_TASK PROMPT:_
Among the entries below, count the lines containing the string "solid". Only the count is needed.

_DATA:_
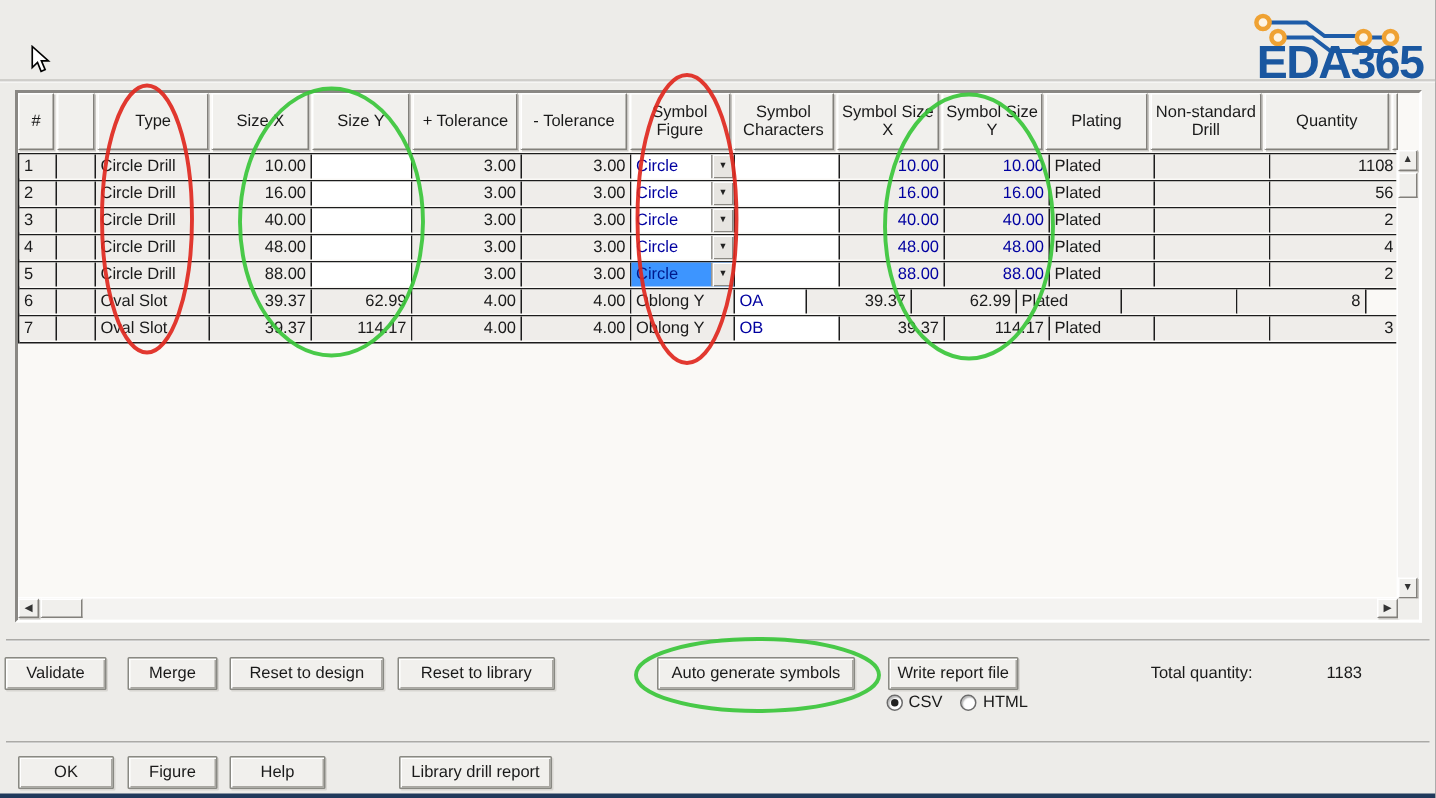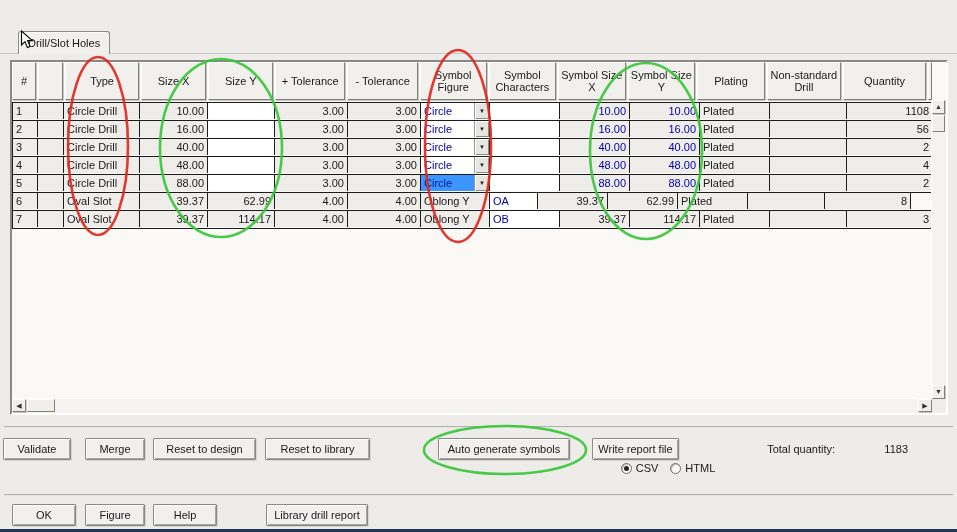--- a/index.html
+++ b/index.html
@@ -86,7 +86,6 @@
 
 
   <div class="tabline"></div>
-  <div class="tab">Drill/Slot Holes</div>
   <svg class="cursor" width="14" height="20" viewBox="0 0 14 20">
     <path d="M1.5,1 L1.5,15 L5,11.6 L7.4,17.6 L10.1,16.4 L7.6,10.6 L12.3,10.6 Z" fill="#FFFFFF" stroke="#000" stroke-width="1.1"></path>
   </svg>

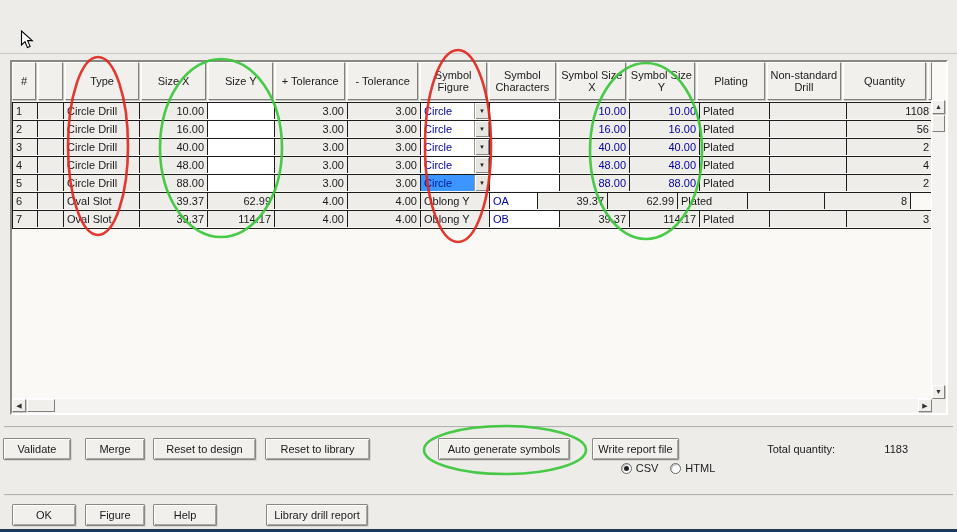--- a/index.html
+++ b/index.html
@@ -84,6 +84,18 @@
 <div class="screen">
 
 
+  <div class="logo">
+    <svg width="136" height="46" viewBox="0 0 136 46">
+      <path d="M22,15 H50 L62,24 H84" fill="none" stroke="#1E5CA8" stroke-width="2.6"></path>
+      <path d="M32,25 H54 L66,34 H100" fill="none" stroke="#1E5CA8" stroke-width="2.6"></path>
+      <path d="M90,25 H102" fill="none" stroke="#1E5CA8" stroke-width="2.6"></path>
+      <circle cx="21" cy="15" r="4.4" fill="#FDF4E4" stroke="#EFA233" stroke-width="3"></circle>
+      <circle cx="31" cy="25" r="4.4" fill="#FDF4E4" stroke="#EFA233" stroke-width="3"></circle>
+      <circle cx="88" cy="25" r="4.4" fill="#FDF4E4" stroke="#EFA233" stroke-width="3"></circle>
+      <circle cx="106" cy="25" r="4.4" fill="#FDF4E4" stroke="#EFA233" stroke-width="3"></circle>
+    </svg>
+    <span class="word">EDA365</span>
+  </div>
 
   <div class="tabline"></div>
   <svg class="cursor" width="14" height="20" viewBox="0 0 14 20">

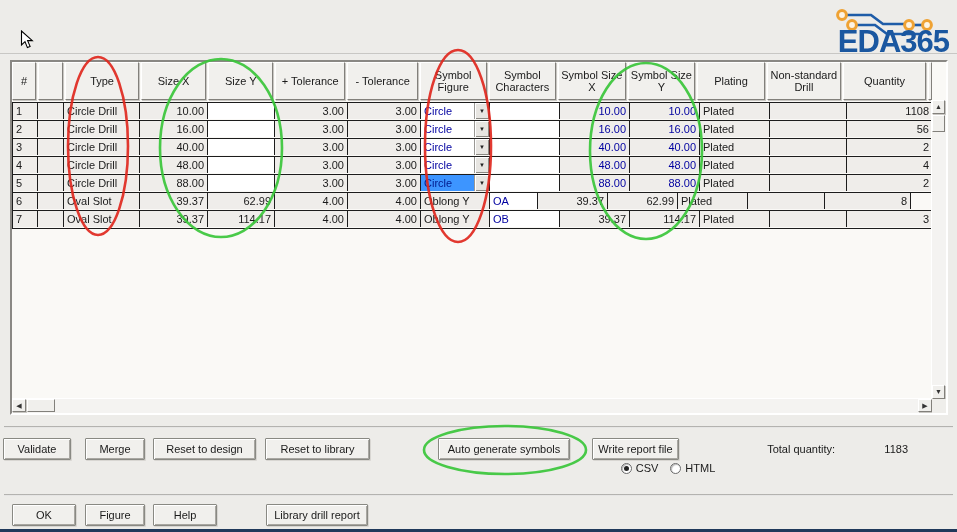--- a/index.html
+++ b/index.html
@@ -67,7 +67,7 @@
   .btn{position:absolute;height:22px;background:#F1F0ED;border:1px solid #898983;border-radius:1px;
     box-shadow:inset 1px 1px 0 #FFF,inset -1px -1px 0 #A9A7A2,1px 1px 0 #D8D6D2;
     text-align:center;line-height:20px;box-sizing:border-box;cursor:default;}
-  .radios{position:absolute;left:612px;top:462px;width:112px;display:flex;gap:12px;align-items:center;justify-content:center;}
+  .radios{position:absolute;left:582px;top:462px;width:112px;display:flex;gap:12px;align-items:center;justify-content:center;}
   .radio{display:flex;align-items:center;gap:4px;}
   .rdot{width:11px;height:11px;border-radius:50%;background:#fff;border:1px solid #6B6B6B;
     box-shadow:inset 1px 1px 1px #B9B9B9;position:relative;box-sizing:border-box;}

_RESPONSE AREA:_
2